» **WHAT YOU NEED TO DO**
The records underneath are to be printed in full and exactly, with no pictures carried over.

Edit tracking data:

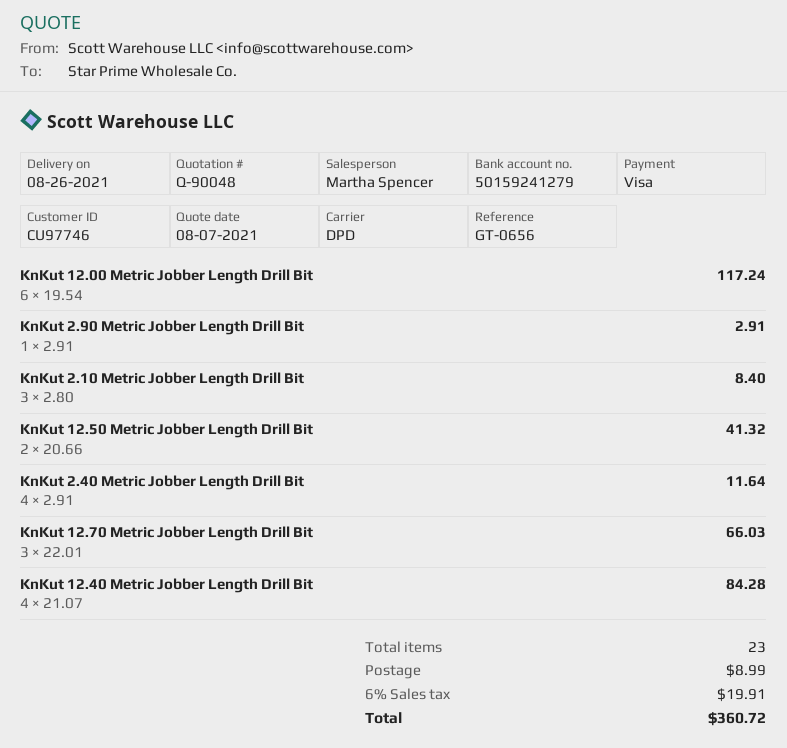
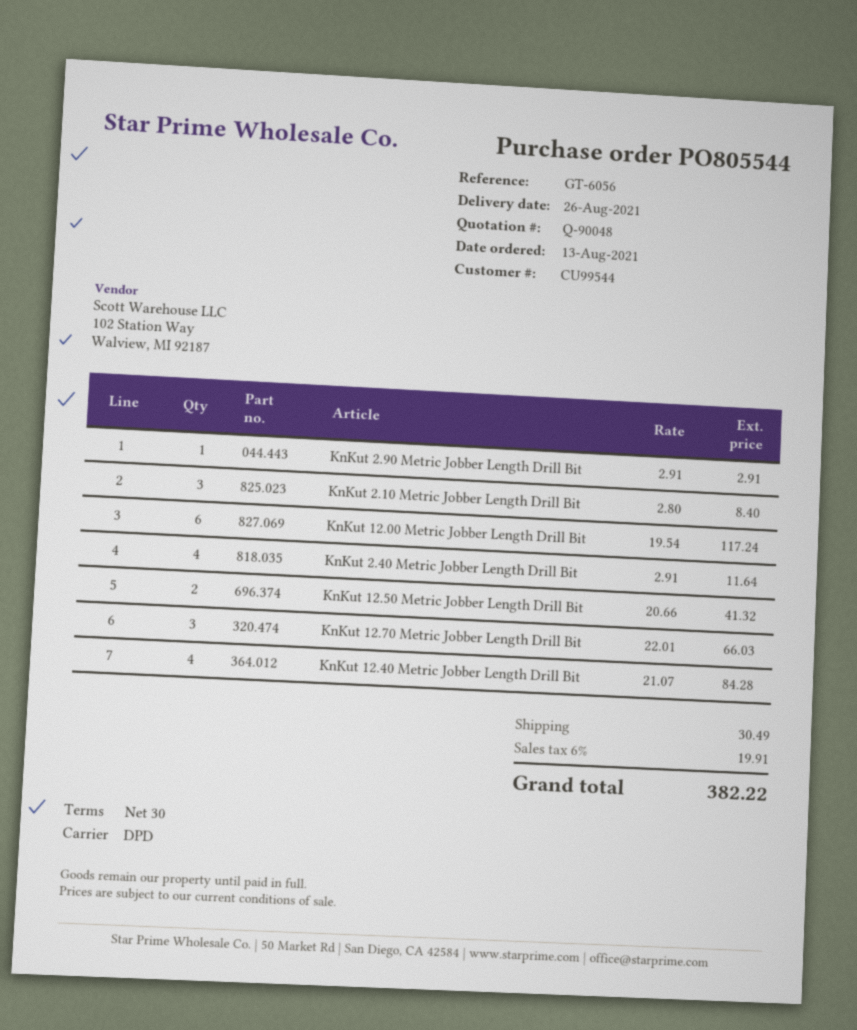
customer number: CU97746 -> CU99544
reference: GT-0656 -> GT-6056
shipping: 8.99 -> 30.49
total: 360.72 -> 382.22

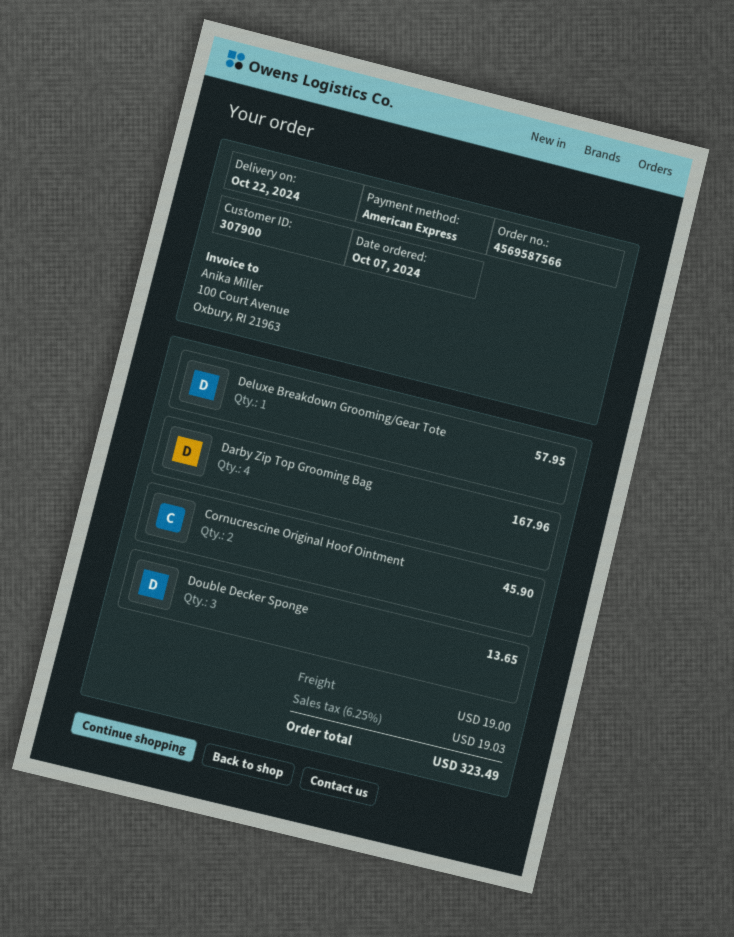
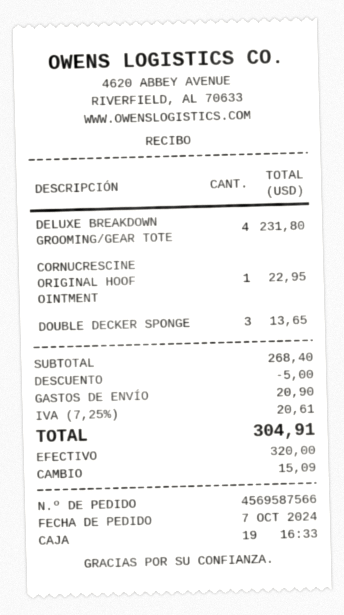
payment method: American Express -> cash
Deluxe Breakdown Grooming/Gear Tote: 1 for 57.95 -> 4 for 231.80
Darby Zip Top Grooming Bag: 4 for 167.96 -> none
Cornucrescine Original Hoof Ointment: 2 for 45.90 -> 1 for 22.95
discount: none -> 5.00
shipping: 19.00 -> 20.90
tax: 6.25% = 19.03 -> 7.25% = 20.61
total: 323.49 -> 304.91

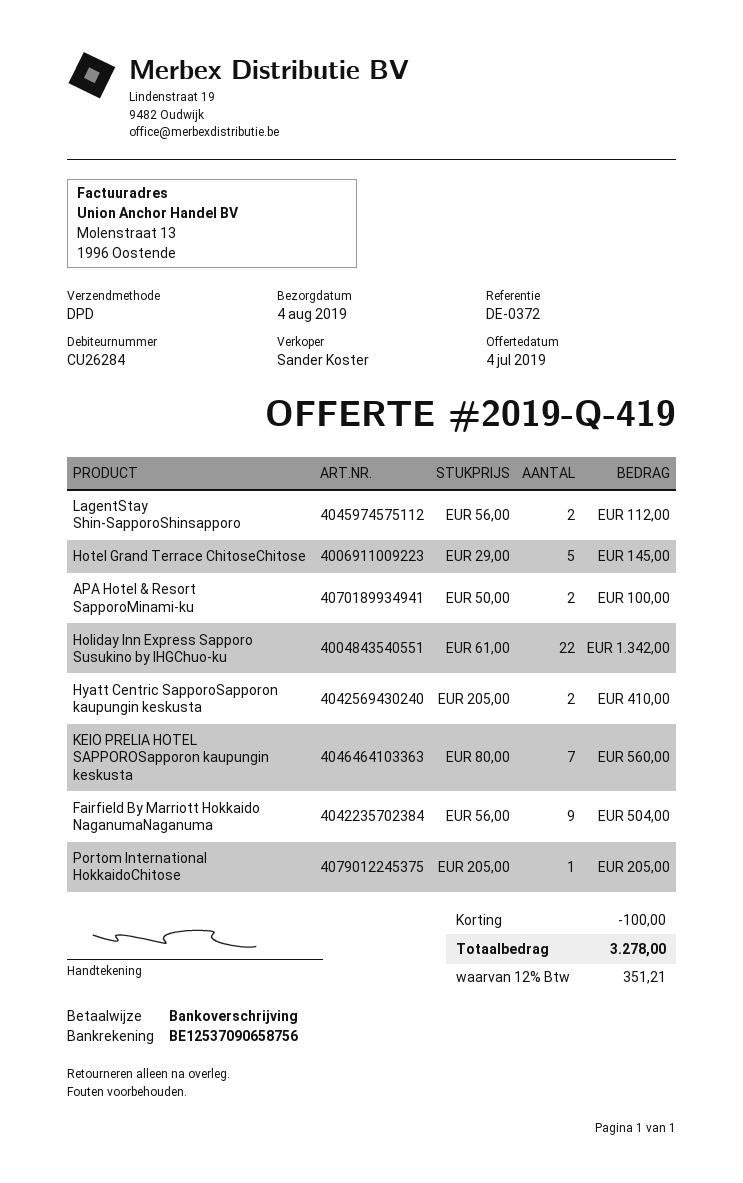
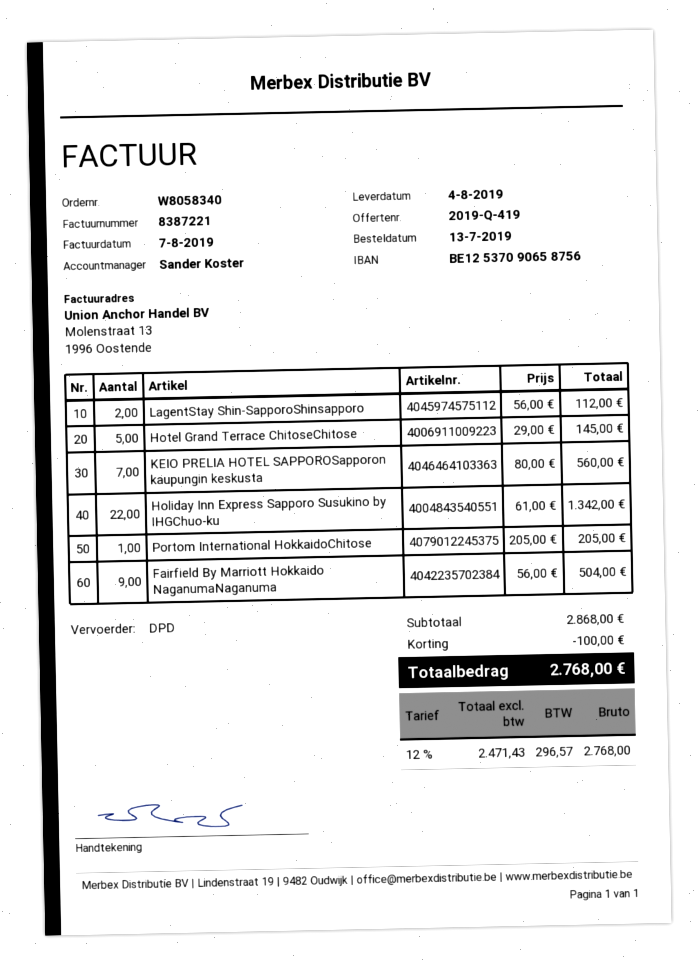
APA Hotel & Resort SapporoMinami-ku: 2 x 50.00 = 100.00 -> none
Hyatt Centric SapporoSapporon kaupungin keskusta: 2 x 205.00 = 410.00 -> none
tax: 12% = 351.21 -> 12% = 296.57
total: 3278.00 -> 2768.00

» **SOLVED EXERCISE**
customer number: CU97746 -> CU99544
reference: GT-0656 -> GT-6056
shipping: 8.99 -> 30.49
total: 360.72 -> 382.22

payment method: American Express -> cash
Deluxe Breakdown Grooming/Gear Tote: 1 for 57.95 -> 4 for 231.80
Darby Zip Top Grooming Bag: 4 for 167.96 -> none
Cornucrescine Original Hoof Ointment: 2 for 45.90 -> 1 for 22.95
discount: none -> 5.00
shipping: 19.00 -> 20.90
tax: 6.25% = 19.03 -> 7.25% = 20.61
total: 323.49 -> 304.91

APA Hotel & Resort SapporoMinami-ku: 2 x 50.00 = 100.00 -> none
Hyatt Centric SapporoSapporon kaupungin keskusta: 2 x 205.00 = 410.00 -> none
tax: 12% = 351.21 -> 12% = 296.57
total: 3278.00 -> 2768.00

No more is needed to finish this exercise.